You're going to need to engage in behaviors that bring you to the
starting line in order to learn. There are other things that you can
do in order to then learn better and faster besides incremental
learning, and those center on the vestibular system. And this may come
as a surprise to some people, but probably not as a surprise to some
of you whose professions or whose recreation involves a lot of motor
activity and sort of what we call high dimensional skill activity, not
just running or cycling or very linear activities like weightlifting,
but things that involve inversions and a lot of lateral movement,
actual sports, jumping, diving, rolling, these kinds of things,
gymnastics type stuff.
Why the vestibular system to access neuroplasticity? Well, we have a
hardwired system for balance, and here's how it works in as simple
terms as I can possibly come up with. As we move through space, or
even if we're stationary, there are really three main planes of
movement. Now, I realize some people are just listening to this, so
I'm going to do this for both the folks that are just listening and
for those of you that are watching on video. So there are three main
modes of movement. And it turns out that your brain doesn't really
know where your body is, except through that proprioceptive feedback.
The main way it knows is through three planes of movement that we call
pitch, which is like nodding. So if I nod like this, that's pitch.
Then there's yaw, which is side to side, which is like shaking my head
no. And then there's roll from side to side like when a puppy looks at
you, like mm-mmm, that kind of thing. So pitch, yaw, and roll. And the
pilots out there will know exactly what I'm talking about. The brain
knows the orientation and position of your body relative to gravity,
depending on whether or not your brain in your head actually is
engaging more in pitch, yaw, or roll, or some combination because if I
lean down like so or like so, it's a combination of pitch, yaw, and
roll. You might say like, "What is going on here?" Well, we have these
little things in our inner ear called the semicircular canals. Just
like our eyes have two main functions, one is to see objects in space
and the other is to set our circadian clocks through subconscious
mechanisms, our ears have two main roles. One is to hear, to perceive
sound waves or take in sound waves for perception, so-called hearing,
and the other is balance or vestibular function. So sitting in our
ears are these semicircular canals, and they're these little tubes
where these little stones, they're actually little bits of calcium,
roll back and forth like little marbles. When we roll this way, they
roll this way, when we pitch. When we go from side to side, there's
some that sit flat like this and they go [makes swishing sound] like
marbles inside of a hula hoop. And then we have roll, there's some
that are kind of at 45 degrees to those and it's kind of pitchy on
roll. Okay, great. That sends signals to the rest of our brain and
body that tell us how to compensate for shifts relative to gravity.
And you say, "Okay, I thought we were talking about plasticity." But
this is where it gets really, really cool.
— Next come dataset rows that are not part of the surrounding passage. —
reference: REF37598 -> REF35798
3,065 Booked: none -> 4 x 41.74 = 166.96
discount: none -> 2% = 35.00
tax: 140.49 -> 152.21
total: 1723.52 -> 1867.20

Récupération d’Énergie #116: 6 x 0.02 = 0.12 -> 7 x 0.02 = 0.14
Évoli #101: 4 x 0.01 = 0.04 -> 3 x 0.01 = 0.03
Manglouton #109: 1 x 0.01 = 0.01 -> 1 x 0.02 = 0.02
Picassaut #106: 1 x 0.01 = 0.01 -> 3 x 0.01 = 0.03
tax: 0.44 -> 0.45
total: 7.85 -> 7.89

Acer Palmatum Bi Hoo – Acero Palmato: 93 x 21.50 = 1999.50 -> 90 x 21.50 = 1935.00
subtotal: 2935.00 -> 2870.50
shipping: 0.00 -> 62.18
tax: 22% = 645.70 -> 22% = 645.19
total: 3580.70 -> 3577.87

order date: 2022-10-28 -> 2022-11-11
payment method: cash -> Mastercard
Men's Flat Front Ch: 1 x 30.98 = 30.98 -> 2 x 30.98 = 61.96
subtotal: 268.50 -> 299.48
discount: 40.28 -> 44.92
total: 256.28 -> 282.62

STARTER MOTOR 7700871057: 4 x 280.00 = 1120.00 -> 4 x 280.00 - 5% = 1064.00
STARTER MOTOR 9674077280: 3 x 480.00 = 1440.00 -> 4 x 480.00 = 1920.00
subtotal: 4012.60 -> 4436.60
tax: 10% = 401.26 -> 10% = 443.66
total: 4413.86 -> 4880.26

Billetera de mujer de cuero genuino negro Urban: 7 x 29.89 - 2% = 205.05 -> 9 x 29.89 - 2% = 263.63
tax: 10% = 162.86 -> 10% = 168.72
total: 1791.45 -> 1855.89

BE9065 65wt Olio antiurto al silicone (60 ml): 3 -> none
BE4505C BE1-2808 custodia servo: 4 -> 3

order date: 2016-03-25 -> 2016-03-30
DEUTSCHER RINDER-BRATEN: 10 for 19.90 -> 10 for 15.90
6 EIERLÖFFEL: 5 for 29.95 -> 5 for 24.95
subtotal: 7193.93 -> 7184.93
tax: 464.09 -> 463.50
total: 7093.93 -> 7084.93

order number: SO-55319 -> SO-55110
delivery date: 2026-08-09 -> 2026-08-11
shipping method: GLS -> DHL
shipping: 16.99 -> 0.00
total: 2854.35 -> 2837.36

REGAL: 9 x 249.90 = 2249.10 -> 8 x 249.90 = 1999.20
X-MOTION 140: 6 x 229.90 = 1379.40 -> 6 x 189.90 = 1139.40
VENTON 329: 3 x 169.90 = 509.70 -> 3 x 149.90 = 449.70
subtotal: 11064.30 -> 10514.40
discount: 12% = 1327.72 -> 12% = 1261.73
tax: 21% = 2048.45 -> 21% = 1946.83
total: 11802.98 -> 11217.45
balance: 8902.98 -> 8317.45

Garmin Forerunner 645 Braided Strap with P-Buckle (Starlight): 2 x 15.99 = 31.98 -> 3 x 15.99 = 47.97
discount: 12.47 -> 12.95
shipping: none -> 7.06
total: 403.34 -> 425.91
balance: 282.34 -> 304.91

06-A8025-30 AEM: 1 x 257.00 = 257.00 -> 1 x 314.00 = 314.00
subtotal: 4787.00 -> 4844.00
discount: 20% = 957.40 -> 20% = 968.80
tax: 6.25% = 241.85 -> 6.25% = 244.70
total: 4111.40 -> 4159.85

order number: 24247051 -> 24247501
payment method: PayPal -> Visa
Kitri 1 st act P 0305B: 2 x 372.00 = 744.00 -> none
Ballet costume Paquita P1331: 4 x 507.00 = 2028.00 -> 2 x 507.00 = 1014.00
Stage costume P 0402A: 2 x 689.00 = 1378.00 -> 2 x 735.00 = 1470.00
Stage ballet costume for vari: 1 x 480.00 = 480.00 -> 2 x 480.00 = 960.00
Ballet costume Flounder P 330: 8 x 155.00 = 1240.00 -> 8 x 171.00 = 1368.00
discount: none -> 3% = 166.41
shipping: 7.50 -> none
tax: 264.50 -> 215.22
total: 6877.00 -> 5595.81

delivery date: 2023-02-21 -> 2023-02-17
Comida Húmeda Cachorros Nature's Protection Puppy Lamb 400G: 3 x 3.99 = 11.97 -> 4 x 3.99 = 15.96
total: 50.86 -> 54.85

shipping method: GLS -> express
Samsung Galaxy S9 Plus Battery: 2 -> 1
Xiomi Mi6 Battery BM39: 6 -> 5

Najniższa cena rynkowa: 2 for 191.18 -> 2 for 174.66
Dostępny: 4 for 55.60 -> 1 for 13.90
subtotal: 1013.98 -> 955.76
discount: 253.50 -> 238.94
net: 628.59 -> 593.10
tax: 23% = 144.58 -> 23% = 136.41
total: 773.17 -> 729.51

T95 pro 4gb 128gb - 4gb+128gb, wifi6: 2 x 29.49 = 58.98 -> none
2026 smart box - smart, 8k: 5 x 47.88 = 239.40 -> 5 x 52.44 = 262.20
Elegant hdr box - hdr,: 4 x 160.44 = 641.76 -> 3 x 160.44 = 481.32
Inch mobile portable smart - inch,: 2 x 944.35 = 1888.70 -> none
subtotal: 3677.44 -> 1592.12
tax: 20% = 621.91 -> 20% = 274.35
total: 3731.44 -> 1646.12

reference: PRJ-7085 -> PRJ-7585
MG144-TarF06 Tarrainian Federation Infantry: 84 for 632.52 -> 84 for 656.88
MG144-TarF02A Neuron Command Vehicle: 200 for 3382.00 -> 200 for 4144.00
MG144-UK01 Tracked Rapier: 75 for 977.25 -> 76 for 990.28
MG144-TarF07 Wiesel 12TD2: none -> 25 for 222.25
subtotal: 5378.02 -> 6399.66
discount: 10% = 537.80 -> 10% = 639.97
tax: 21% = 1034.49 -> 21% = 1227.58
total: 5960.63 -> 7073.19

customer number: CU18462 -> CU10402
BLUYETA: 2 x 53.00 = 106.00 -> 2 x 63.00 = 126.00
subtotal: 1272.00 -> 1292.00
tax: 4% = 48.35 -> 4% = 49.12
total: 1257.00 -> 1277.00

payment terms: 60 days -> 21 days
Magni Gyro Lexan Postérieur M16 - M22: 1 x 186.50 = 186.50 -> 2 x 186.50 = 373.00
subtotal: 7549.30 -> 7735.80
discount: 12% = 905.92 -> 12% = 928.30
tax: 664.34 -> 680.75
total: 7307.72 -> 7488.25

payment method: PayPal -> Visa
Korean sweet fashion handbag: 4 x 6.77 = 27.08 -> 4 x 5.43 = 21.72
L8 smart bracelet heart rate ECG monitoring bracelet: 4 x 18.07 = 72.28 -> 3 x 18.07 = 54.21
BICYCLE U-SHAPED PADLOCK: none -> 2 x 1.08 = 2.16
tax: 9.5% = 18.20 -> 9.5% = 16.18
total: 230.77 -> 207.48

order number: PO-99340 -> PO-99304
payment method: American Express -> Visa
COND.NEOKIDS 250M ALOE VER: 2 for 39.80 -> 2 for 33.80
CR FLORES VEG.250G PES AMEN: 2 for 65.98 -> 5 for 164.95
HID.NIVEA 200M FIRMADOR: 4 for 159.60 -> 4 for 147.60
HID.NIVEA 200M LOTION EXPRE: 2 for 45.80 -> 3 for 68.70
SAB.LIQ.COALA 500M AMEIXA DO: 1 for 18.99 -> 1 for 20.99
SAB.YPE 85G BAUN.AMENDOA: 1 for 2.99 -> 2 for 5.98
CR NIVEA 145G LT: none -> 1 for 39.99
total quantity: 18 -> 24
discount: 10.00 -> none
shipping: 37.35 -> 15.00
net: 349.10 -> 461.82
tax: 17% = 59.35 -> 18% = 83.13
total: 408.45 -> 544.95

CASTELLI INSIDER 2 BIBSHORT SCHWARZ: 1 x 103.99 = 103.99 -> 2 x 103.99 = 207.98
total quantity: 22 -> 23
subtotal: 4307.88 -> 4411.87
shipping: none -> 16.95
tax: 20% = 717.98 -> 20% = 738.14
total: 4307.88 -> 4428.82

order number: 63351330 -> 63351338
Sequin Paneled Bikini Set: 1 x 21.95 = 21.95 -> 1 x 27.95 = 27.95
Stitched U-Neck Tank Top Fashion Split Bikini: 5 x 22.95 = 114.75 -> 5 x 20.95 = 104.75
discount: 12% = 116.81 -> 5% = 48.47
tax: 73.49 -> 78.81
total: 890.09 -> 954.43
Errors in vestibular motor
sensory experience, meaning when we are off-balance and we have to
compensate by looking at, thinking about, or responding to the world
differently cause an area of our brain called the cerebellum, it
actually means mini brain, it looks like a little mini brain like
tucked below our cortex in the back, cause the cerebellum to signal
some of these deeper brain centers that release dopamine,
norepinephrine, and acetylcholine.
And that's because these circuits in the inner ear, et cetera, and the
cerebellum, they were designed to recalibrate our motor movements when
our relationship to gravity changes. Something fundamental to
survival. We can't afford to be falling down all the time or missing
things that we grab for, or running in the wrong direction when
something is pursuing us. These are hardwired circuits that tap right
into these chemical pathways. And those chemical pathways are the
gates to plasticity. So I really want to spell this out clearly 'cause
I've given a lot of information today. The first thing is, how are you
arriving to the learning about? You need to make sure your level of
autonomic arousal is correct. The ideal state is going to be clear,
calm, and focused, maybe a little bit more on the arousal level, like
heightened arousal. So understand limbic friction, understand that you
can be too tired, in which case you're going to need to get yourself
more alert, or you can be too alert and you're going to need to get
yourself calmer. That gets you to the starting line. When you're at
the starting line, then you're going to go into a learning about, and
that's when you want to start making these errors. But what I'm saying
is there's a layer in between where if you are interested in using
motor patterns as a way to open up plasticity for all kinds of
learning, not just motor learning, disrupting your vestibular motor
relationship, and I'll tell you how to do that in a moment, can deploy
or release neurochemicals in the brain that place you into a state
that makes you much better at learning and makes making errors much
more pleasureful, you're much more willing to do that. Now, some of
you are probably saying, "Flow state, flow state." Okay, I have
friends that work on flow states and who are involved in flow states
and trying to figure out what they are.
I have great respect for those people. I want to tip my hat to them.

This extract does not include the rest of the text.